Front-end code edit data:

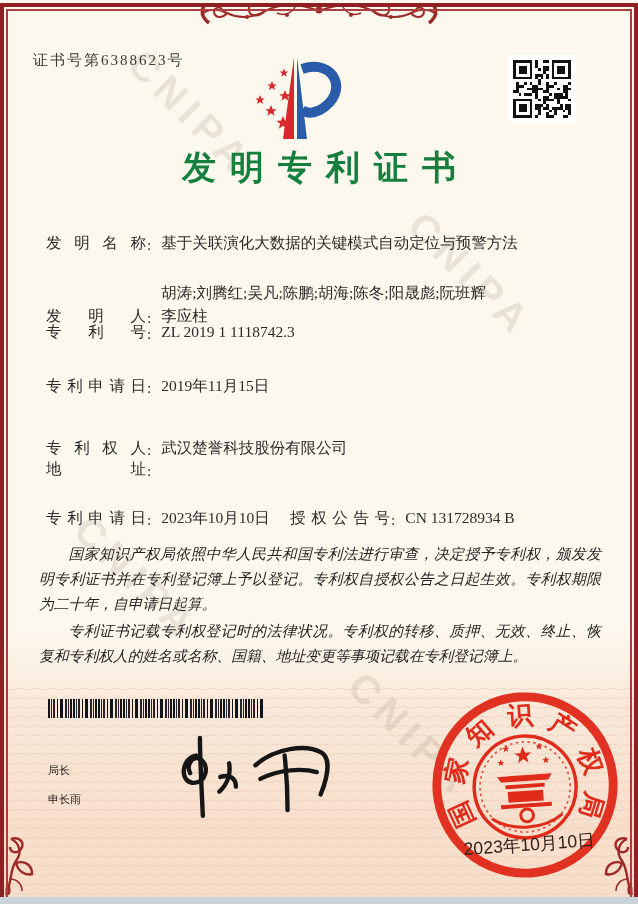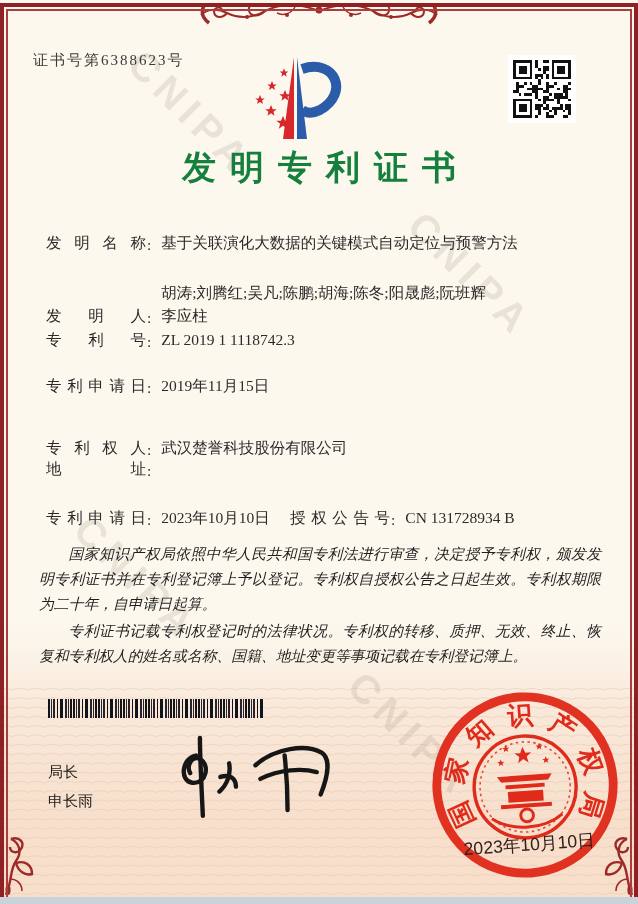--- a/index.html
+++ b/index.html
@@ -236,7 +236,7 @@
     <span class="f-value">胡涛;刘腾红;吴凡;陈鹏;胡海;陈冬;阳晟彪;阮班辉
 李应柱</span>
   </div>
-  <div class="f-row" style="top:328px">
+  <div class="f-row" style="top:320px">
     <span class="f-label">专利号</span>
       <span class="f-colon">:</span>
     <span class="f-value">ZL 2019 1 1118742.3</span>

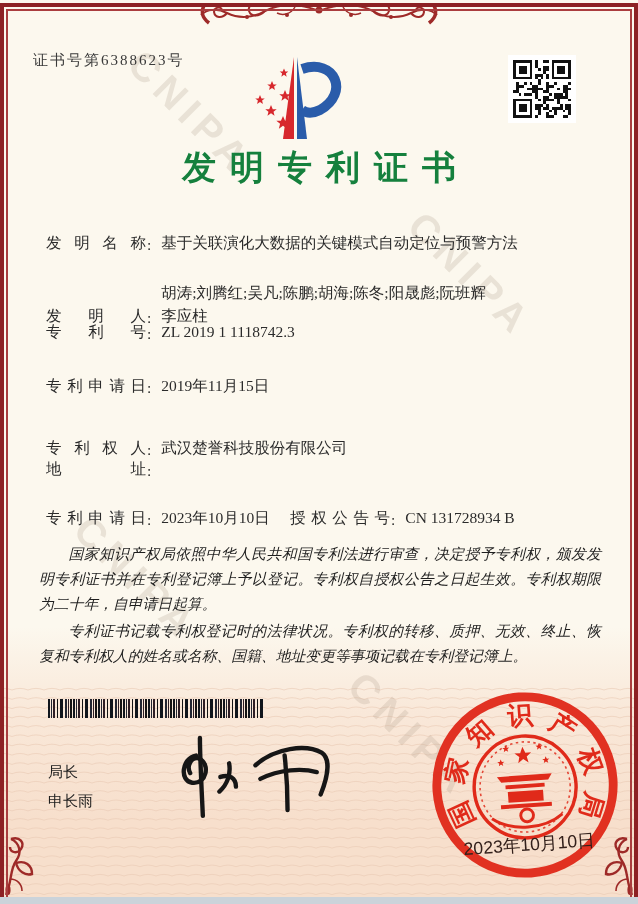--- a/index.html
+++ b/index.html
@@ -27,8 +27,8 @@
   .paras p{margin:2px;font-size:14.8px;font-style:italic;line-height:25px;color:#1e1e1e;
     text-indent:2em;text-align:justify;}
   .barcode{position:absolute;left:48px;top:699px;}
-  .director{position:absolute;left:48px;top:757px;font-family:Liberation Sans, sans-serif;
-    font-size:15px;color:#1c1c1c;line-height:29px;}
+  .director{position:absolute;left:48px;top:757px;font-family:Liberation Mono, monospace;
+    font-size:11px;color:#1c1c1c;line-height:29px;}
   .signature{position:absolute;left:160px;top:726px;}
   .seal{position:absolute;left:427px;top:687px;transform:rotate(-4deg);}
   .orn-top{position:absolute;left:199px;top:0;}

» **YOUR INSTRUCTIONS**: Exactly as written above, print every record, and keep the pictures out.

» **RESPONSE TO THE TASK**:
--- a/index.html
+++ b/index.html
@@ -236,7 +236,7 @@
     <span class="f-value">胡涛;刘腾红;吴凡;陈鹏;胡海;陈冬;阳晟彪;阮班辉
 李应柱</span>
   </div>
-  <div class="f-row" style="top:328px">
+  <div class="f-row" style="top:320px">
     <span class="f-label">专利号</span>
       <span class="f-colon">:</span>
     <span class="f-value">ZL 2019 1 1118742.3</span>

--- a/index.html
+++ b/index.html
@@ -27,8 +27,8 @@
   .paras p{margin:2px;font-size:14.8px;font-style:italic;line-height:25px;color:#1e1e1e;
     text-indent:2em;text-align:justify;}
   .barcode{position:absolute;left:48px;top:699px;}
-  .director{position:absolute;left:48px;top:757px;font-family:Liberation Sans, sans-serif;
-    font-size:15px;color:#1c1c1c;line-height:29px;}
+  .director{position:absolute;left:48px;top:757px;font-family:Liberation Mono, monospace;
+    font-size:11px;color:#1c1c1c;line-height:29px;}
   .signature{position:absolute;left:160px;top:726px;}
   .seal{position:absolute;left:427px;top:687px;transform:rotate(-4deg);}
   .orn-top{position:absolute;left:199px;top:0;}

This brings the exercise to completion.